#### [Recorded information]
- - - - - - -

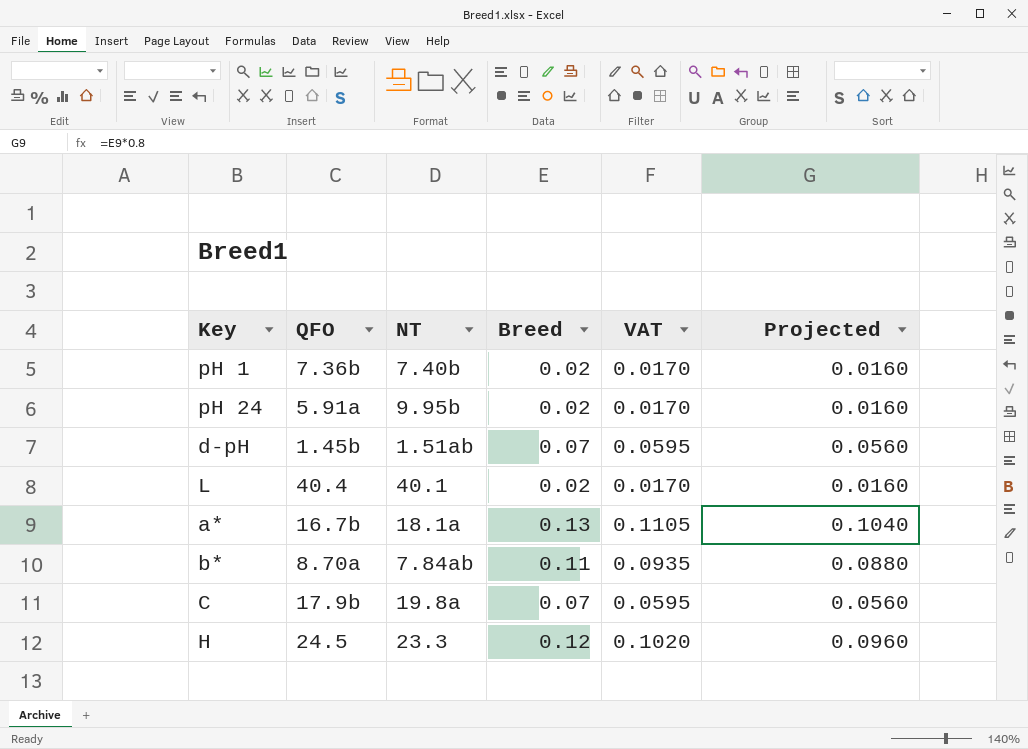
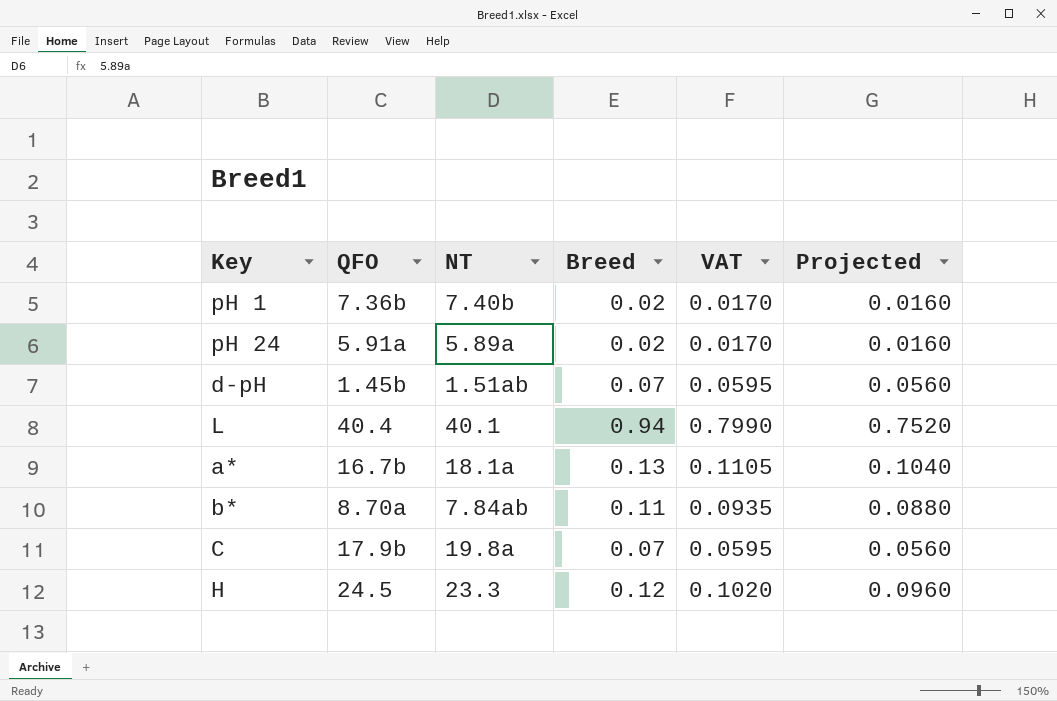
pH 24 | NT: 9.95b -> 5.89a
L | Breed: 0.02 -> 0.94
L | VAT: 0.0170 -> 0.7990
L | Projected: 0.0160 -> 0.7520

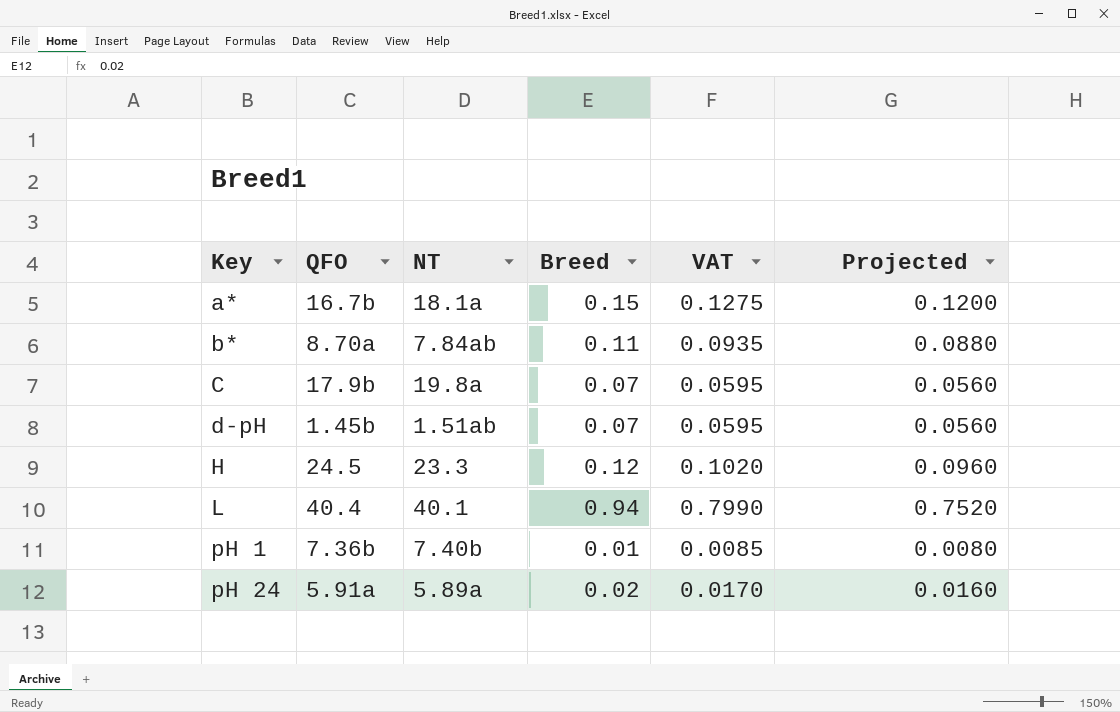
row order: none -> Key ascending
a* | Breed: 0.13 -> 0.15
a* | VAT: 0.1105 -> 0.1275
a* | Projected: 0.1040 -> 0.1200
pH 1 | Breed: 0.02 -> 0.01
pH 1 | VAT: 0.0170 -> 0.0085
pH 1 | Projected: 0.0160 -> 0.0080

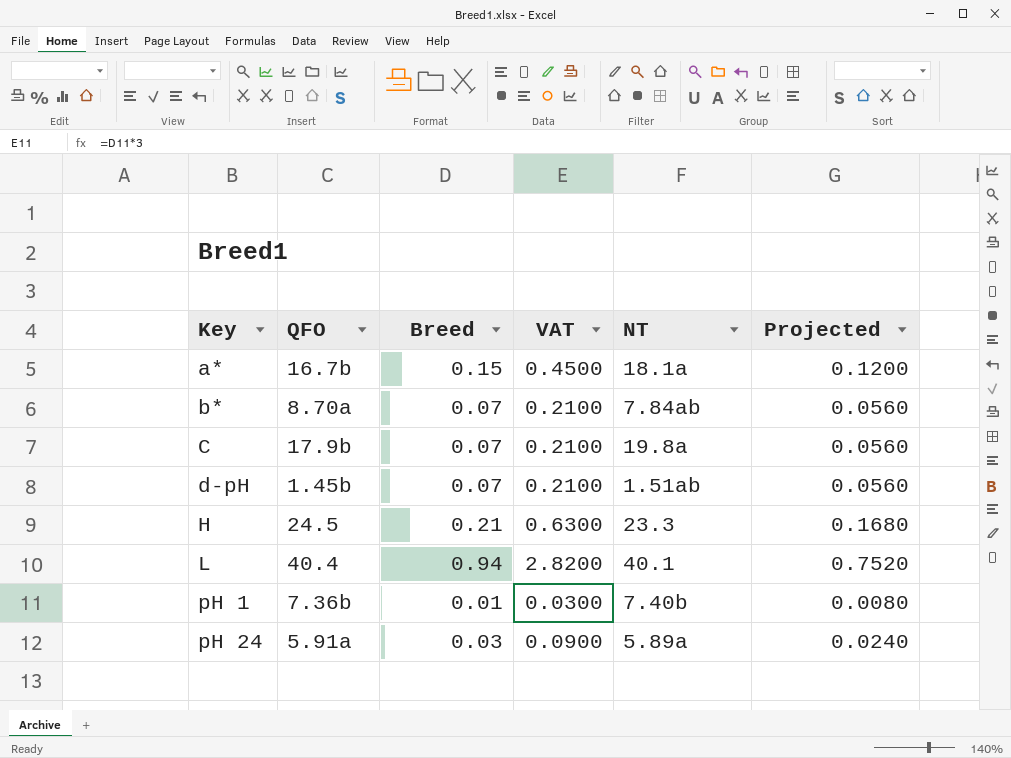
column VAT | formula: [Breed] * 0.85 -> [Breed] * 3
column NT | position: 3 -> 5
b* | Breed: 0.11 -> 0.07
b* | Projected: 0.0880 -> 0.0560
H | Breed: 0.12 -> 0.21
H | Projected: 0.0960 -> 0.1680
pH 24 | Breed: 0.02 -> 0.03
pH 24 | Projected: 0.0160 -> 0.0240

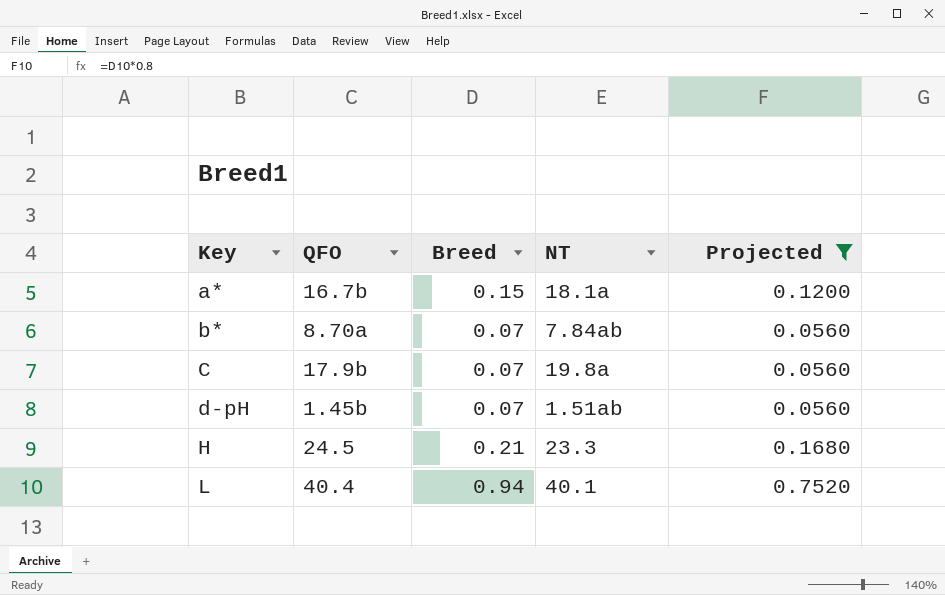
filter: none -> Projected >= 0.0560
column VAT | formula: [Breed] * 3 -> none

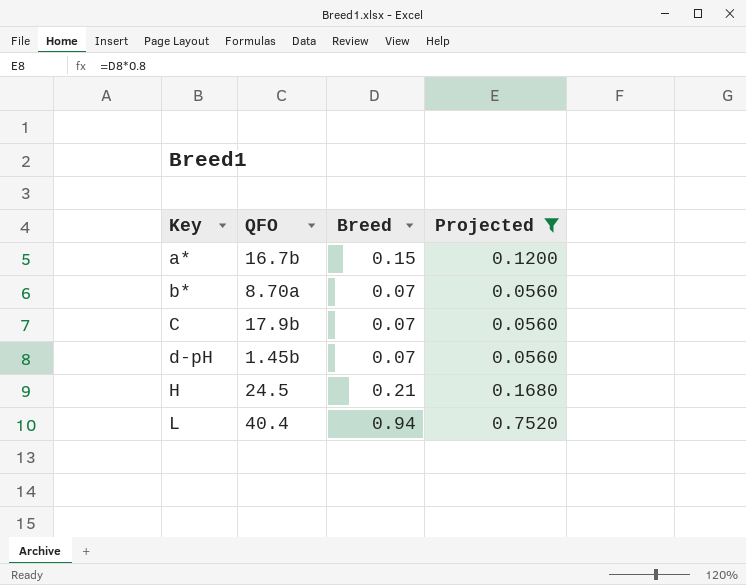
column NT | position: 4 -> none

- - - - - - -

Copy out exactly the material that runs from the line with "pH 1 | Breed: 0.02 -> 0.01" to the line with "H | Projected: 0.0960 -> 0.1680", ends included, and leave the pictures behind.

pH 1 | Breed: 0.02 -> 0.01
pH 1 | VAT: 0.0170 -> 0.0085
pH 1 | Projected: 0.0160 -> 0.0080

column VAT | formula: [Breed] * 0.85 -> [Breed] * 3
column NT | position: 3 -> 5
b* | Breed: 0.11 -> 0.07
b* | Projected: 0.0880 -> 0.0560
H | Breed: 0.12 -> 0.21
H | Projected: 0.0960 -> 0.1680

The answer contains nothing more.